[aspect-devel] Memory issues when increasing the number of processors?

Timo Heister heister at clemson.edu
Wed Aug 23 09:41:21 PDT 2017


John,

it would be neat to have a longer callstack to see where this error is
happening.

Some ideas:
1. This could be a hardware issue (one of the nodes can not
communicate, has packet loss or whatever).
2. This could be a configuration problem ("too many retries sending
message to 0x5a90:0x000639a2, giving up" could mean some MPI timeouts
are triggered)
3. It could be a bug in some MPI code (in Trilinos, deal.II, or
ASPECT). A longer callstack would help narrow that down.

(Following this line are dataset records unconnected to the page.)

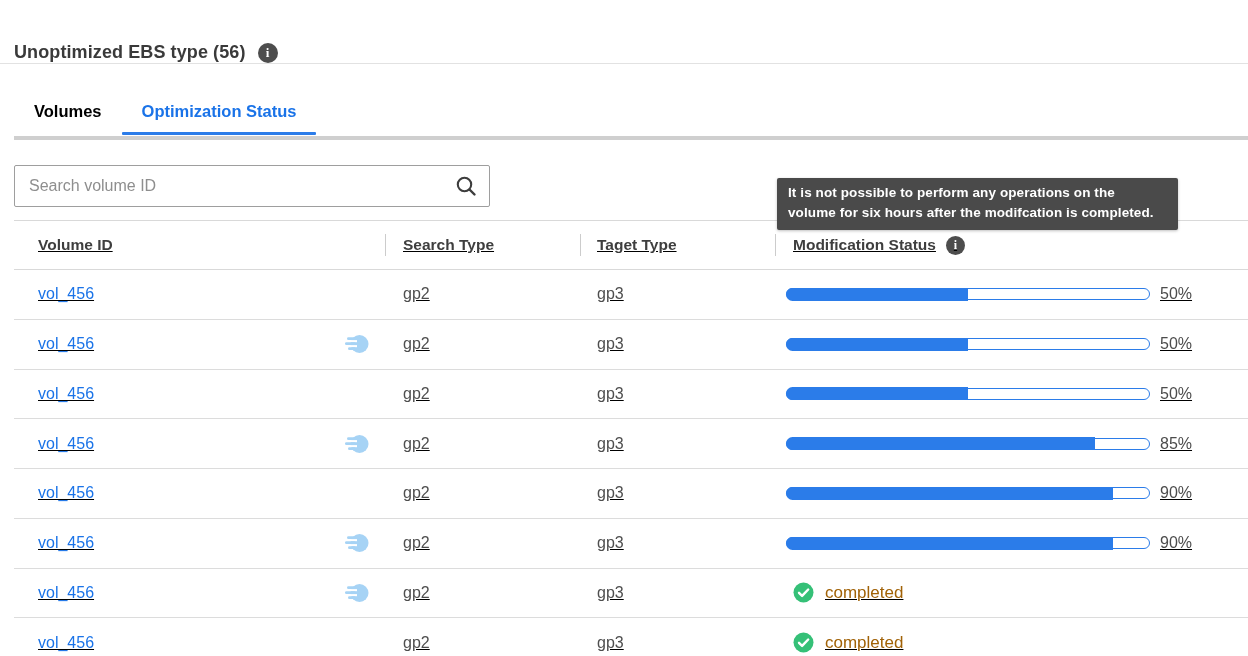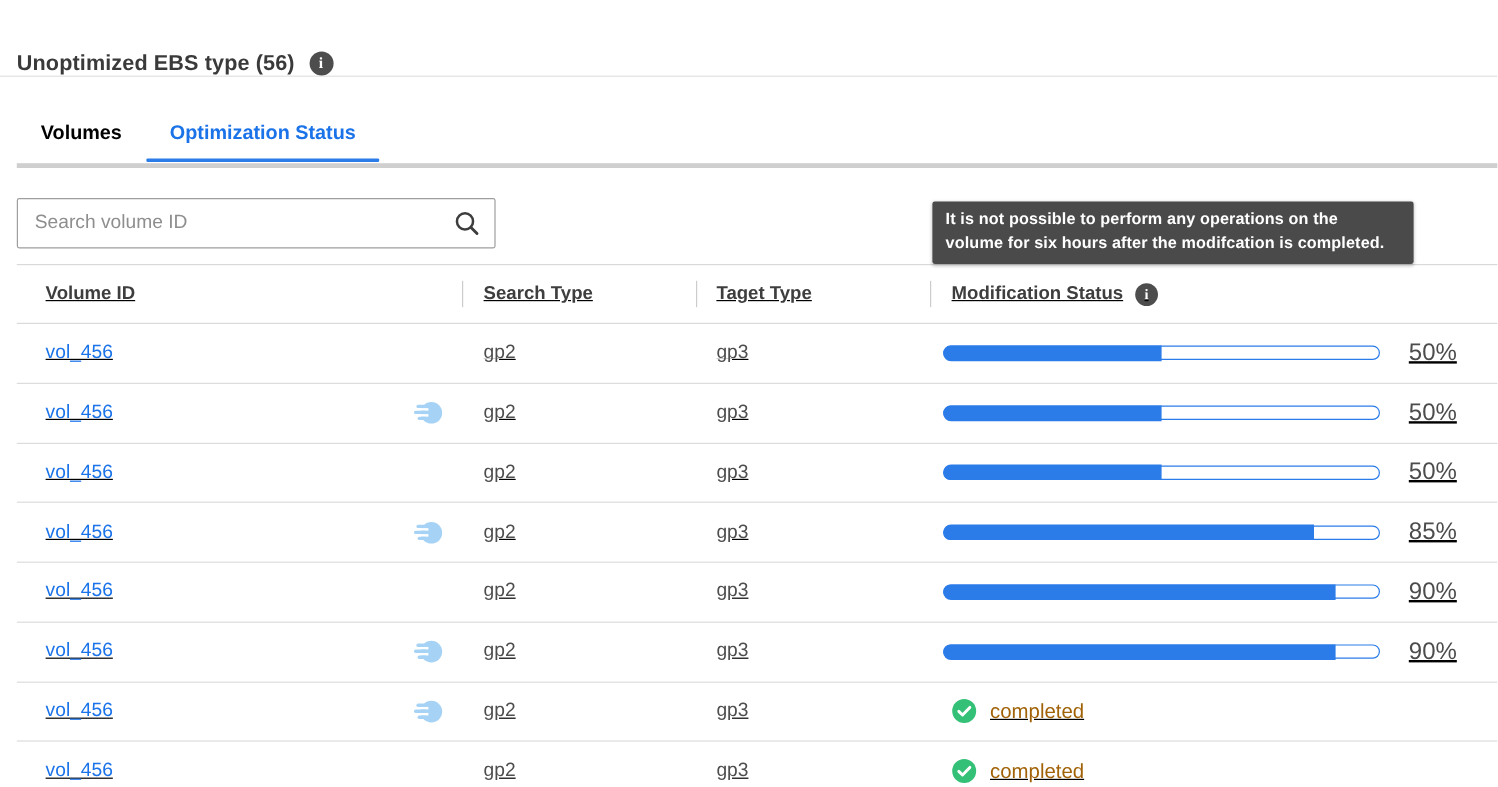--- a/index.html
+++ b/index.html
@@ -20,21 +20,21 @@
   .tabs { display:flex; padding-left:14px; }
   .tab { padding:0 20px 13px 20px; font-size:16.5px; font-weight:600; color:#000000;
          cursor:pointer; position:relative; }
   .tab.active { color:#1a73e8; }
   .tab.active::after { content:""; position:absolute; left:0; right:0; bottom:-1px;
                        height:3px; background:#2b7ce9; border-radius:1px; }
   .tabbar-rule { height:4px; background:#cfcfcf; margin-left:14px; margin-top:2px; }
 
   
   .search-row { margin:25px 0 0 14px; }
-  .search-box { position:relative; width:399px; height:42px; }
+  .search-box { position:relative; width:476px; height:42px; }
   .search-box input { width:100%; height:100%; border:1px solid #9e9e9e; border-radius:2px;
                       padding:0 44px 0 14px; font-size:16px; color:#3c3c3c;
                       font-family:"Liberation Sans", sans-serif; outline:none; }
   .search-box input::placeholder { color:#8e8e8e; }
   .search-glyph { position:absolute; right:13px; top:10px; width:22px; height:22px; cursor:pointer; }
 
   
   .table { margin-left:14px; margin-top:13px;text-decoration:underline; }
   .trow { display:flex; align-items:center; height:49.75px; border-bottom:1px solid #dcdcdc; }
   .thead { height:50px; border-top:1px solid #d9d9d9; border-bottom:1px solid #d9d9d9; }
@@ -53,27 +53,27 @@
   .type-text { font-size:16px; color:#4e4e4e; }
 
   .fast-icon { margin-left:auto; margin-right:16px; width:25px; height:22px; }
   .fast-icon.hidden { visibility:hidden; }
 
   
   .pbar { position:relative; width:364px; height:12px; border:1.5px solid #2b7ce9;
           border-radius:7px; background:#ffffff; }
   .pbar-fill { position:absolute; left:-1.5px; top:-1.5px; bottom:-1.5px;
                background:#2b7ce9; border-radius:7px 0 0 7px; }
-  .pbar-label { font-size:20px; color:#4c4c4c; margin-left:24px; }
+  .pbar-label { font-size:16px; color:#4c4c4c; margin-left:10px; }
 
   .completed-wrap { display:flex; align-items:center; padding-left:7px; }
   .completed-label { font-size:17px; color:#a16207; margin-left:11px; }
 
   
-  .tooltip { position:absolute; left:777px; top:168px; width:401px; background:#4a4a4a;
+  .tooltip { position:absolute; left:777px; top:178px; width:401px; background:#4a4a4a;
              color:#ffffff; border-radius:2px; padding:5px 11px 7px 11px; z-index:5;
              box-shadow:0 1px 3px rgba(0,0,0,.25); }
   .tooltip div { font-size:13.5px; font-weight:700; line-height:20px; letter-spacing:.1px; }
 </style>
 </head>
 <body>
 
 <div class="page-header">
   <span class="page-title">Unoptimized EBS type (56)</span>
   <span class="info-badge">i</span>

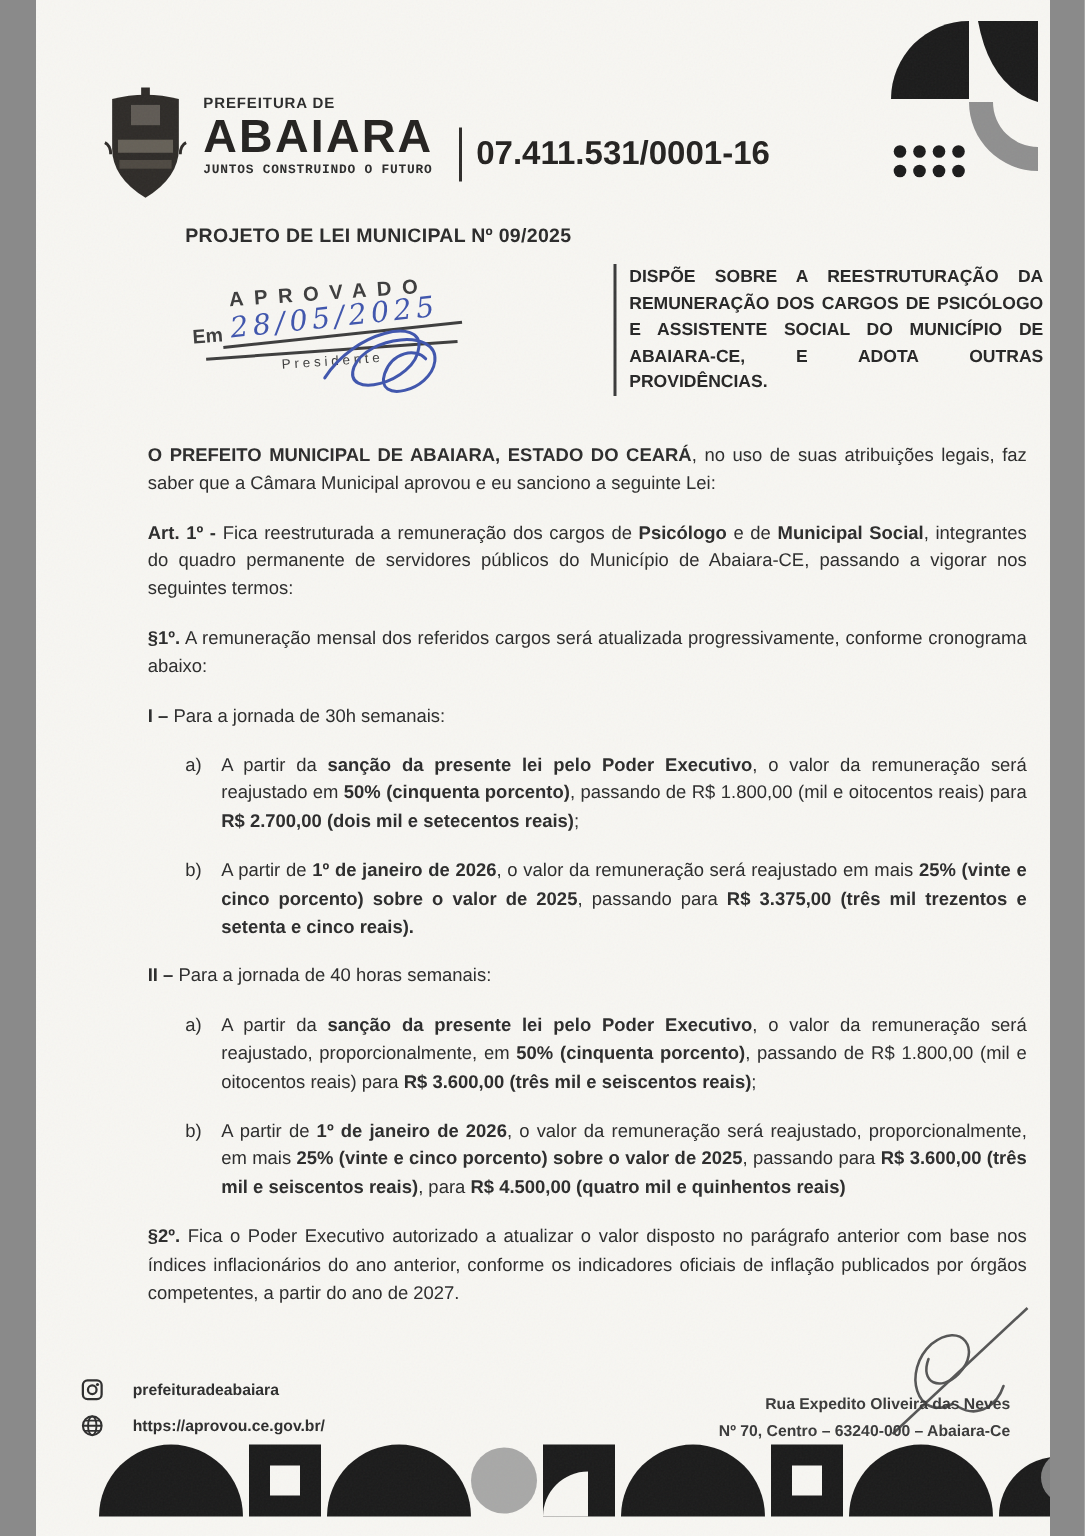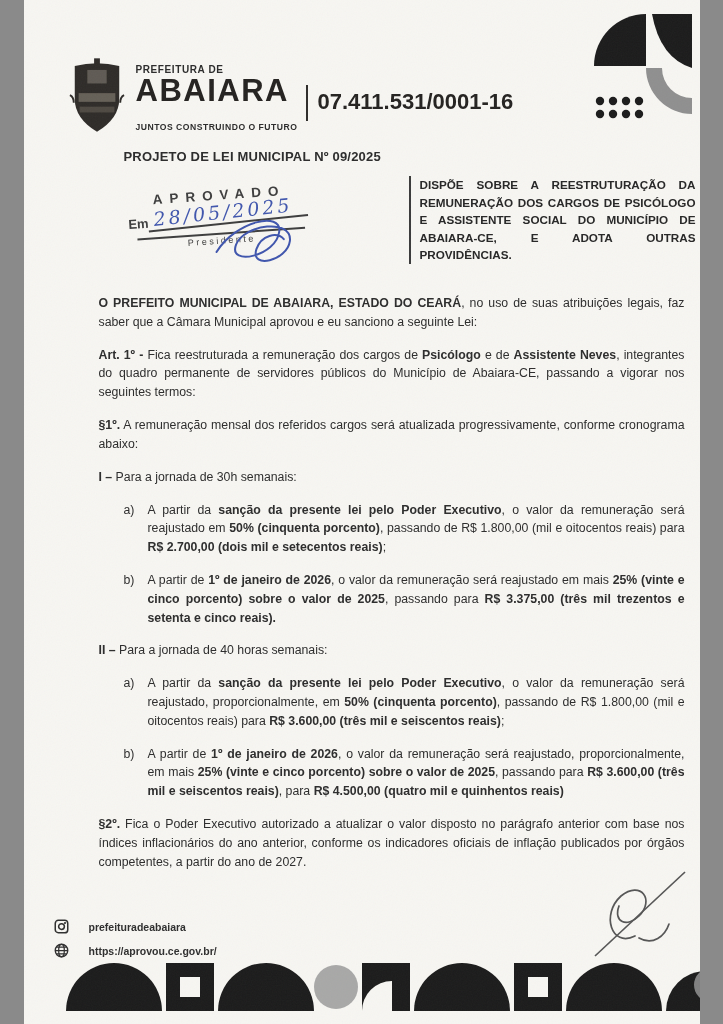--- a/index.html
+++ b/index.html
@@ -6,21 +6,21 @@
   .page{position:relative;width:676px;height:1024px;margin:0 auto;background:#f7f6f2;
         font-family:"Liberation Sans",sans-serif;color:#2b2b2b;overflow:hidden;}
   .b{font-weight:700;}
 
   
   .brand{position:absolute;left:44px;top:58px;display:flex;gap:10px;}
   .shield{width:58px;height:78px;flex:none;}
   .brand-text{padding-top:6px;}
   .brand-top{font-size:10px;font-weight:700;letter-spacing:.6px;}
   .brand-name{font-size:31px;font-weight:800;letter-spacing:1.5px;line-height:1.02;color:#242220;}
-  .brand-slogan{font-size:8.6px;font-weight:700;letter-spacing:.5px;margin-top:15px;}
+  .brand-slogan{font-size:8.6px;font-weight:700;letter-spacing:.5px;margin-top:1px;font-family:Liberation Mono, monospace;}
   .cnpj-sep{position:absolute;left:282px;top:85px;width:2.5px;height:36px;background:#2e2c2a;}
   .cnpj{position:absolute;left:294px;top:89px;font-size:22px;font-weight:700;color:#242220;}
   .corner{position:absolute;right:4px;top:4px;}
 
   
   .title{position:absolute;left:75px;top:149px;font-size:13px;font-weight:700;letter-spacing:.2px;margin-left:25px;}
 
   
   .stamp{position:absolute;left:104px;top:186px;transform:rotate(-4deg);color:#3d3d3d;width:230px;}
   .stamp-label{font-size:13.5px;font-weight:600;letter-spacing:7px;margin-left:26px;}
@@ -107,21 +107,21 @@
     <div class="stamp-role">Presidente</div>
     <svg class="stamp-sig" width="130" height="62" viewBox="0 0 130 62">
       <path d="M8 38 C30 8 76 2 72 22 C68 46 18 54 28 32 C38 12 86 10 82 32 C78 52 40 58 48 38 C54 24 70 22 76 30" stroke="#3f55ad" stroke-width="2" fill="none" stroke-linecap="round"></path>
     </svg>
   </div>
 
   <div class="summary">DISPÕE SOBRE A REESTRUTURAÇÃO DA REMUNERAÇÃO DOS CARGOS DE PSICÓLOGO E ASSISTENTE SOCIAL DO MUNICÍPIO DE ABAIARA-CE, E ADOTA OUTRAS PROVIDÊNCIAS.</div>
 
   <div class="content">
     <p class="para"><span class="b">O PREFEITO MUNICIPAL DE ABAIARA, ESTADO DO CEARÁ</span><span>, no uso de suas atribuições legais, faz saber que a Câmara Municipal aprovou e eu sanciono a seguinte Lei:</span></p>
-    <p class="para"><span class="b">Art. 1º - </span><span>Fica reestruturada a remuneração dos cargos de </span><span class="b">Psicólogo</span><span> e de </span><span class="b">Assistente Neves</span><span>, integrantes do quadro permanente de servidores públicos do Município de Abaiara-CE, passando a vigorar nos seguintes termos:</span></p>
+    <p class="para"><span class="b">Art. 1º - </span><span>Fica reestruturada a remuneração dos cargos de </span><span class="b">Psicólogo</span><span> e de </span><span class="b">Municipal Social</span><span>, integrantes do quadro permanente de servidores públicos do Município de Abaiara-CE, passando a vigorar nos seguintes termos:</span></p>
     <p class="para"><span class="b">§1º.</span><span> A remuneração mensal dos referidos cargos será atualizada progressivamente, conforme cronograma abaixo:</span></p>
     <p class="heading"><span class="b">I – </span><span>Para a jornada de 30h semanais:</span></p>
     <div class="li">
       <span class="marker">a)</span>
       <span class="litext"><span>A partir da </span><span class="b">sanção da presente lei pelo Poder Executivo</span><span>, o valor da remuneração será reajustado em </span><span class="b">50% (cinquenta porcento)</span><span>, passando de R$ 1.800,00 (mil e oitocentos reais) para </span><span class="b">R$ 2.700,00 (dois mil e setecentos reais)</span><span>;</span></span>
     </div>
     <div class="li">
       <span class="marker">b)</span>
       <span class="litext"><span>A partir de </span><span class="b">1º de janeiro de 2026</span><span>, o valor da remuneração será reajustado em mais </span><span class="b">25% (vinte e cinco porcento) sobre o valor de 2025</span><span>, passando para </span><span class="b">R$ 3.375,00 (três mil trezentos e setenta e cinco reais).</span></span>
     </div>
@@ -154,20 +154,24 @@
     <div class="social-row">
       <svg width="15" height="15" viewBox="0 0 24 24">
         <circle cx="12" cy="12" r="10" fill="none" stroke="#2e2e2e" stroke-width="2.2"></circle>
         <ellipse cx="12" cy="12" rx="4.5" ry="10" fill="none" stroke="#2e2e2e" stroke-width="2"></ellipse>
         <path d="M2 12 H22 M3.5 6.5 H20.5 M3.5 17.5 H20.5" stroke="#2e2e2e" stroke-width="2" fill="none"></path>
       </svg>
       <span>https://aprovou.ce.gov.br/</span>
     </div>
   </div>
 
+  <div class="footer-address">
+    <div>Rua Expedito Oliveira das Neves</div>
+    <div>Nº 70, Centro – 63240-000 – Abaiara-Ce</div>
+  </div>
 
   <svg class="strip" width="655" height="52" viewBox="0 0 655 52">
     <g fill="#1b1b1b">
       <path d="M0 50 A48 48 0 0 1 48 2 L48 50 Z"></path>
       <path d="M48 2 A48 48 0 0 1 96 50 H48 Z"></path>
       <rect x="100" y="2" width="48" height="48"></rect>
       <path d="M152 50 A48 48 0 0 1 200 2 L200 50 Z"></path>
       <path d="M200 2 A48 48 0 0 1 248 50 H200 Z"></path>
       <path d="M296 2 H344 V50 H296 Z"></path>
       <path d="M348 50 A48 48 0 0 1 396 2 L396 50 Z"></path>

If you feel like experimenting, you could see if you can trigger the
same issue with deal.II step-32.


On Tue, Aug 22, 2017 at 4:44 PM, John Naliboff <jbnaliboff at ucdavis.edu> wrote:
> Hi all,
>
> I'm looking for feedback on a memory error(s?) that has me somewhat
> perplexed.
>
> The errors are occurring on the XSEDE cluster Comet:
>    https://urldefense.proofpoint.com/v2/url?u=http-3A__www.sdsc.edu_support_user-5Fguides_comet.html&d=DwIFaQ&c=Ngd-ta5yRYsqeUsEDgxhcqsYYY1Xs5ogLxWPA_2Wlc4&r=c08Btfq4m9QEScXN3ZQwLZzzWQE7S8CYq1IYuzKV_Zk&m=NBYyCSgTMal5JLEHkh0Zeox-XPuHC_Vt1oaKkep6Dto&s=njB2yysRd9W3aP6qJFTQspUXkAjXMAXtMUNshyD4XXY&e= 
>
> The models in question are a series of scaling tests following the tests run
> by Rene Gassmoeller:
>    https://urldefense.proofpoint.com/v2/url?u=https-3A__github.com_gassmoeller_aspect-2Dperformance-2Dstatistics&d=DwIFaQ&c=Ngd-ta5yRYsqeUsEDgxhcqsYYY1Xs5ogLxWPA_2Wlc4&r=c08Btfq4m9QEScXN3ZQwLZzzWQE7S8CYq1IYuzKV_Zk&m=NBYyCSgTMal5JLEHkh0Zeox-XPuHC_Vt1oaKkep6Dto&s=mchFc6MAAp6-OtcloaqidEJvZDnCljy0ZfO7CSIoS70&e= 
>
> When using up to 192 processors and global refinement levels of 2, 3, 4 or 5
> the scaling results are "roughly" (not too far off) what I would expect
> based on Rene's results.
>
> However, once I get up to 384 cores the models almost always crash with a
> segmentation fault error. Here is part of the error message from a model run
> on 384 cores with 4 global refinement levels.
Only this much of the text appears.